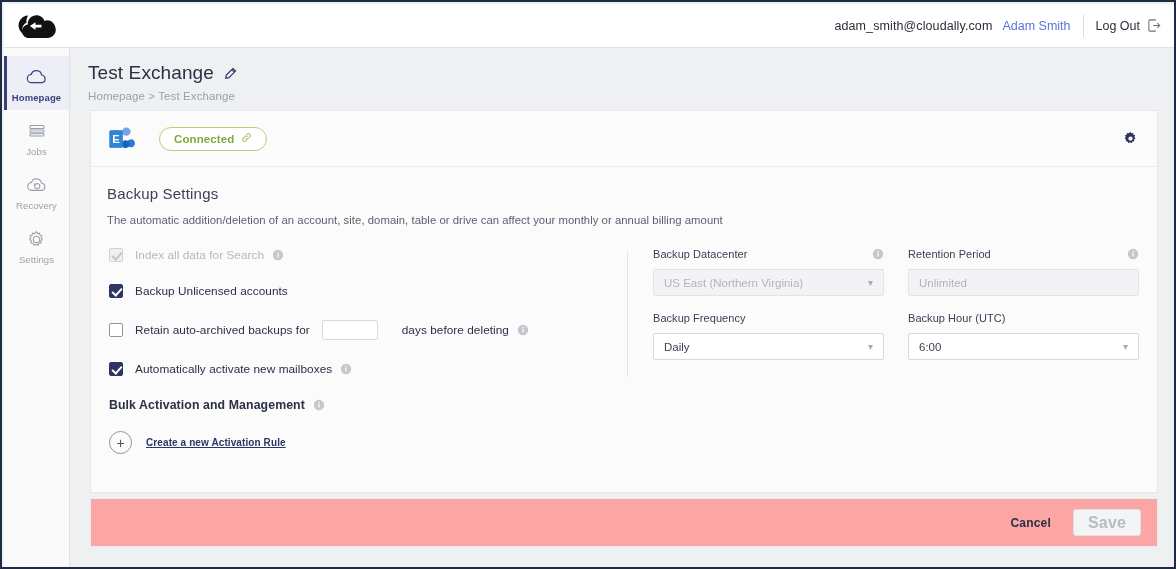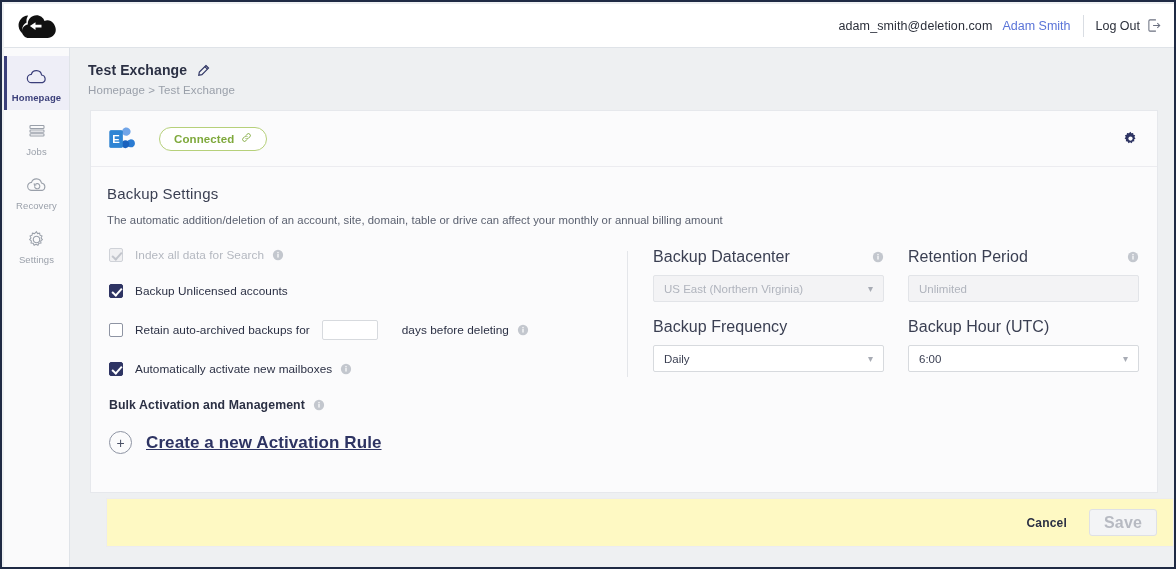--- a/index.html
+++ b/index.html
@@ -76,21 +76,21 @@
 
   
   .content {
     position: absolute; left: 68px; top: 46px;
     width: 1106px; height: 521px;
     background: #eef0f2;
   }
   .page-head { padding: 14px 0 0 18px; }
   .page-title-row { display: flex; align-items: center; }
   .page-title {
-    font-size: 14px; font-weight: bold; color: #2b3044; letter-spacing: .1px;
+    font-size: 19px; font-weight: normal; color: #2b3044; letter-spacing: .1px;
   }
   .edit-icon { margin-left: 10px; display: flex; align-items: center; cursor: pointer; }
   .breadcrumb {
     margin-top: 6px; font-size: 11.5px; color: #9aa0aa; letter-spacing: .1px;
   }
 
   
   .card {
     position: absolute; left: 20px; top: 62px;
     width: 1068px; height: 383px;
@@ -192,58 +192,58 @@
   .rule-row { display: flex; align-items: center; margin-top: 19px; }
   .plus-circle {
     width: 23px; height: 23px; border-radius: 50%;
     border: 1px solid #8e94a3;
     display: flex; align-items: center; justify-content: center;
     color: #4a5066; font-size: 14px; line-height: 1;
     cursor: pointer;
   }
   .rule-link {
     margin-left: 14px;
-    font-size: 17px; font-weight: bold; color: #2e3463;
+    font-size: 10px; font-weight: bold; color: #2e3463;
     text-decoration: underline; letter-spacing: .1px;
     cursor: pointer;
   }
 
   
   .field-grid {
     display: grid;
     grid-template-columns: 1fr 1fr;
     column-gap: 24px;
     row-gap: 16px;
   }
   .field-label-row {
     display: flex; align-items: center;
-    font-size: 16px; color: #3a3f52; letter-spacing: .05px;
+    font-size: 11px; color: #3a3f52; letter-spacing: .05px;
     margin-bottom: 9px;
   }
   .field-label-row .info-icon { margin-left: auto; }
   .control {
     height: 27px;
     border: 1px solid #d7dade;
     border-radius: 2px;
     background: #ffffff;
     display: flex; align-items: center;
     padding: 0 10px;
     font-size: 11.5px; color: #3a3f52;
     cursor: pointer;
   }
   .control.disabled {
     background: #f3f3f5; border-color: #e2e4e8; color: #b0b4bd; cursor: default;
   }
   .control .caret { margin-left: auto; color: #a8acb5; font-size: 10px; }
 
   
   .footer {
-    position: absolute; left: 36px; top: 450px;
+    position: absolute; left: 20px; top: 450px;
     width: 1068px; height: 49px;
-    background: #fef9c3;
+    background: #fca5a5;
     border: 1px solid #ececf0;
     display: flex; align-items: center; justify-content: flex-end;
     padding-right: 16px;
   }
   .btn-cancel {
     font-size: 12px; font-weight: bold; color: #2b3044;
     letter-spacing: .2px;
     margin-right: 22px;
     cursor: pointer;
   }
@@ -265,21 +265,21 @@
 
   <div class="topbar">
     <div class="logo-wrap">
       <svg class="logo-svg" width="42" height="26" viewBox="0 0 42 26">
         <path d="M31.5 7.2c-1.1 0-2.1.25-3 .7C27.3 4.6 24.2 2.3 20.5 2.3c-4.8 0-8.7 3.85-8.7 8.6 0 .2 0 .4.02.6-3.3.5-5.8 3.3-5.8 6.7 0 3.75 3.07 6.8 6.86 6.8h18.6c4.6 0 8.3-3.7 8.3-8.25S36.1 7.2 31.5 7.2z" fill="#111111"></path>
         <path d="M13.9 13.1l5.6-3.9v2.6h6.0v2.7h-6.0v2.6z" fill="#ffffff"></path>
         <path d="M11.9 2.6C6.3 3.1 2.2 7.7 2.6 13.2c.25 3.6 2.4 6.6 5.4 8.1-1.1-1.3-1.8-3.0-1.8-4.9 0-3.0 1.8-5.6 4.4-6.8-.1-.5-.15-1.0-.15-1.5 0-1.95.6-3.8 1.6-5.3-.05 0-.1-.1-.15-.2z" fill="#111111"></path>
       </svg>
     </div>
     <div class="topbar-right">
-      <span class="user-email">adam_smith@deletion.com</span>
+      <span class="user-email">adam_smith@cloudally.com</span>
       <span class="user-name">Adam Smith</span>
       <span class="topbar-sep"></span>
       <span class="logout-label">Log Out</span>
       <span class="logout-icon">
         <svg width="15" height="15" viewBox="0 0 16 16">
           <path d="M9.5 2H3.2A1.2 1.2 0 0 0 2 3.2v9.6A1.2 1.2 0 0 0 3.2 14h6.3" fill="none" stroke="#6b7080" stroke-width="1.1"></path>
           <path d="M11 5.4L13.6 8 11 10.6M6.5 8h7" fill="none" stroke="#6b7080" stroke-width="1.1"></path>
         </svg>
       </span>
     </div>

★ ★ ★ ★ ★

» TASK PROMPT: Before answering, find the line with "width: 1068px; height: 383px;" in the records above; then reproduce exactly each line from the first through that line, leaving out pictures.

» EXERCISE RESPONSE:
--- a/index.html
+++ b/index.html
@@ -76,21 +76,21 @@
 
   
   .content {
     position: absolute; left: 68px; top: 46px;
     width: 1106px; height: 521px;
     background: #eef0f2;
   }
   .page-head { padding: 14px 0 0 18px; }
   .page-title-row { display: flex; align-items: center; }
   .page-title {
-    font-size: 14px; font-weight: bold; color: #2b3044; letter-spacing: .1px;
+    font-size: 19px; font-weight: normal; color: #2b3044; letter-spacing: .1px;
   }
   .edit-icon { margin-left: 10px; display: flex; align-items: center; cursor: pointer; }
   .breadcrumb {
     margin-top: 6px; font-size: 11.5px; color: #9aa0aa; letter-spacing: .1px;
   }
 
   
   .card {
     position: absolute; left: 20px; top: 62px;
     width: 1068px; height: 383px;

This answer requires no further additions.